On 06/06/2024 06:41, Christoph Hellwig wrote:
On Wed, Jun 05, 2024 at 11:48:12AM +0100, John Garry wrote:
I have no strong attachment to that name (atomic).
For both SCSI and NVMe, it's an "atomic" feature and I was basing the
naming on that.
We could have RWF_NOTEARS or RWF_UNTEARABLE_WRITE or RWF_UNTEARABLE or
RWF_UNTORN or similar. Any preference?
No particular preference between any of the option including atomic.
Just mumbling out aloud my thoughts :)
Regardless of the userspace API, I think that the block layer
terminology should match that of the underlying HW technology - so I
would plan to keep "atomic" in the block layer, including request_queue
sysfs limits.
If we used RWF_UNTORN, at some level the "atomic" and "untorn"
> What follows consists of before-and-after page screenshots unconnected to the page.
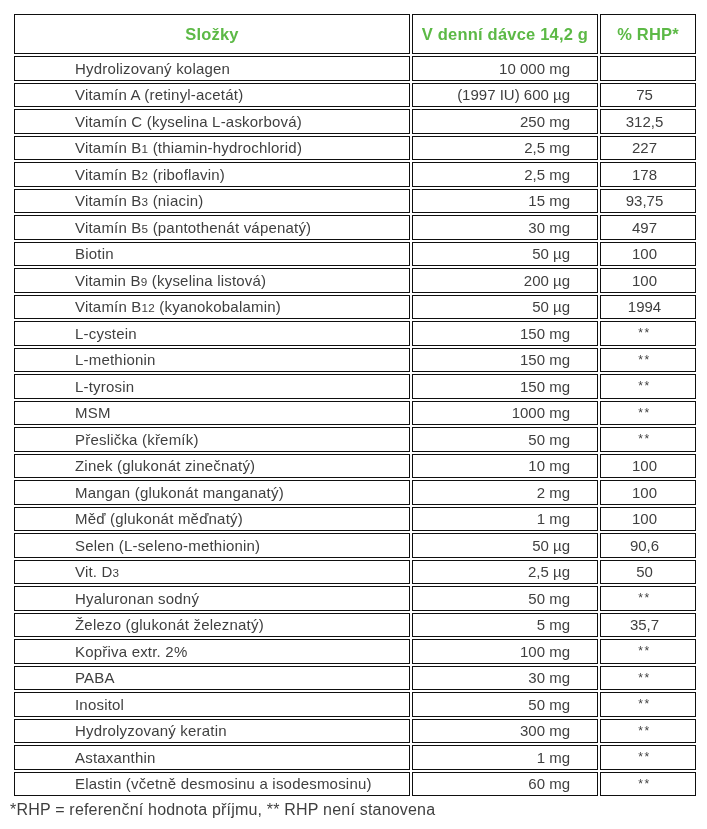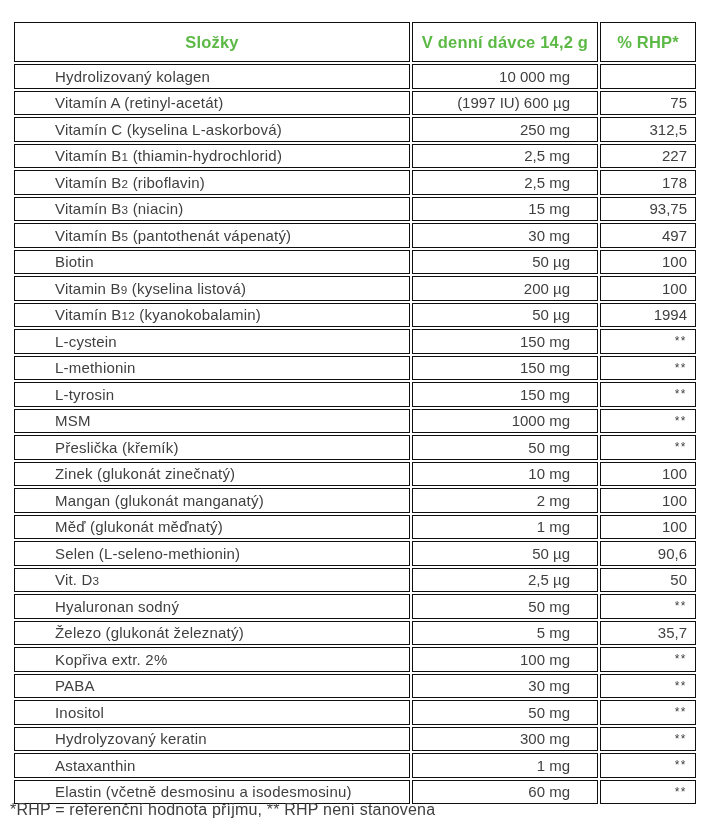--- a/index.html
+++ b/index.html
@@ -8,7 +8,7 @@
     font-family:"Liberation Sans",sans-serif;
     color:#3f3f3f;position:relative;overflow:hidden;
   }
-  .table-wrap{position:absolute;left:12px;top:20px;width:684px;}
+  .table-wrap{position:absolute;left:12px;top:12px;width:684px;}
   table{
     width:100%;table-layout:fixed;
     border-collapse:separate;border-spacing:2px;

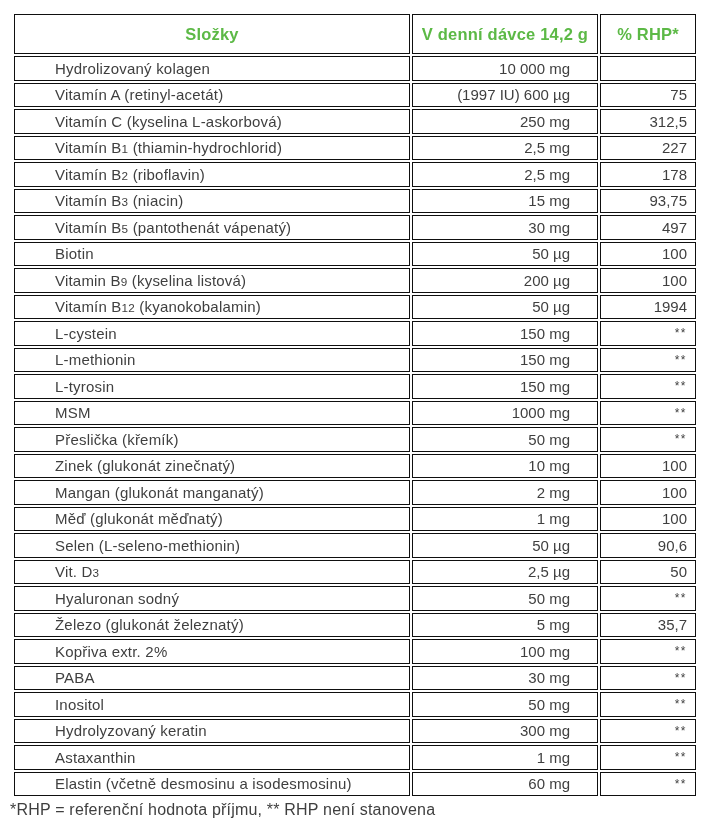--- a/index.html
+++ b/index.html
@@ -20,7 +20,7 @@
     letter-spacing:.2px;
   }
   td{height:20.5px;font-size:15px;vertical-align:middle;}
-  td.name{text-align:left;padding-left:40px;letter-spacing:.2px;}
+  td.name{text-align:left;padding-left:60px;letter-spacing:.2px;}
   td.dose{text-align:right;padding-right:27px;}
   td.rhp{text-align:right;padding-right:8px;}
   td.rhp.star{vertical-align:top;}

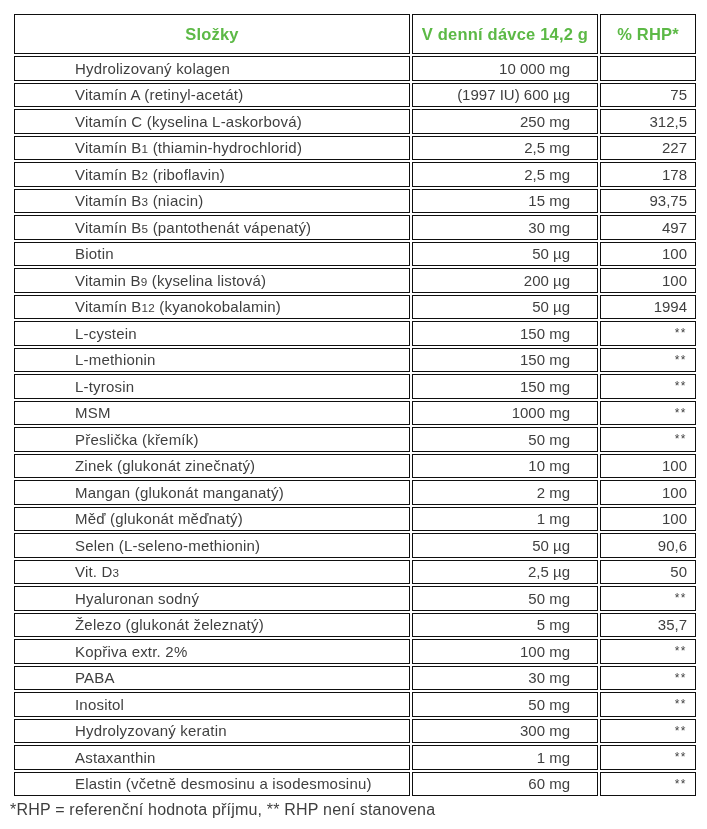--- a/index.html
+++ b/index.html
@@ -22,7 +22,7 @@
   td{height:20.5px;font-size:15px;vertical-align:middle;}
   td.name{text-align:left;padding-left:60px;letter-spacing:.2px;}
   td.dose{text-align:right;padding-right:27px;}
-  td.rhp{text-align:right;padding-right:8px;}
+  td.rhp{text-align:center;padding-right:8px;}
   td.rhp.star{vertical-align:top;}
   td.rhp.star span{
     display:inline-block;font-size:12px;letter-spacing:1.5px;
terminology would need to interface with one another. If it's going to
be insane to have RWF_UNTORN from userspace being translated into
REQ_ATOMIC, then I could keep RWF_ATOMIC.
Someone please decide ....
For io_uring/rw.c, we have io_write() -> io_rw_init_file(..., WRITE), and
then later we set IOCB_WRITE, so would be neat to use there. But then
do_iter_readv_writev() does not set IOCB_WRITE - I can't imagine that
setting IOCB_WRITE would do any harm there. I see a similar change in
https://lore.kernel.org/linux-fsdevel/167391048988.2311931.1567396746365286847.stgit@xxxxxxxxxxxxxxxxxxxxxx/
AFAICS, setting IOCB_WRITE is quite inconsistent. From browsing through
fsdevel on lore, there was some history in trying to use IOCB_WRITE always
instead of iov_iter direction. Any idea what happened to that?
I'm just getting the feeling that setting IOCB_WRITE in
kiocb_set_rw_flags() is a small part - and maybe counter productive - of a
larger job of fixing IOCB_WRITE usage.
Someone (IIRC Dave H.) want to move it into the iov_iter a while ago.
I think that is a bad idea - the iov_iter is a data container except
for the shoehorned in read/write information doesn't describe the
operation at all. So using the flag in the iocb seems like the better
architecture. But I can understand that you might want to stay out
of all of this, so let's not touch IOCB_WRITE here.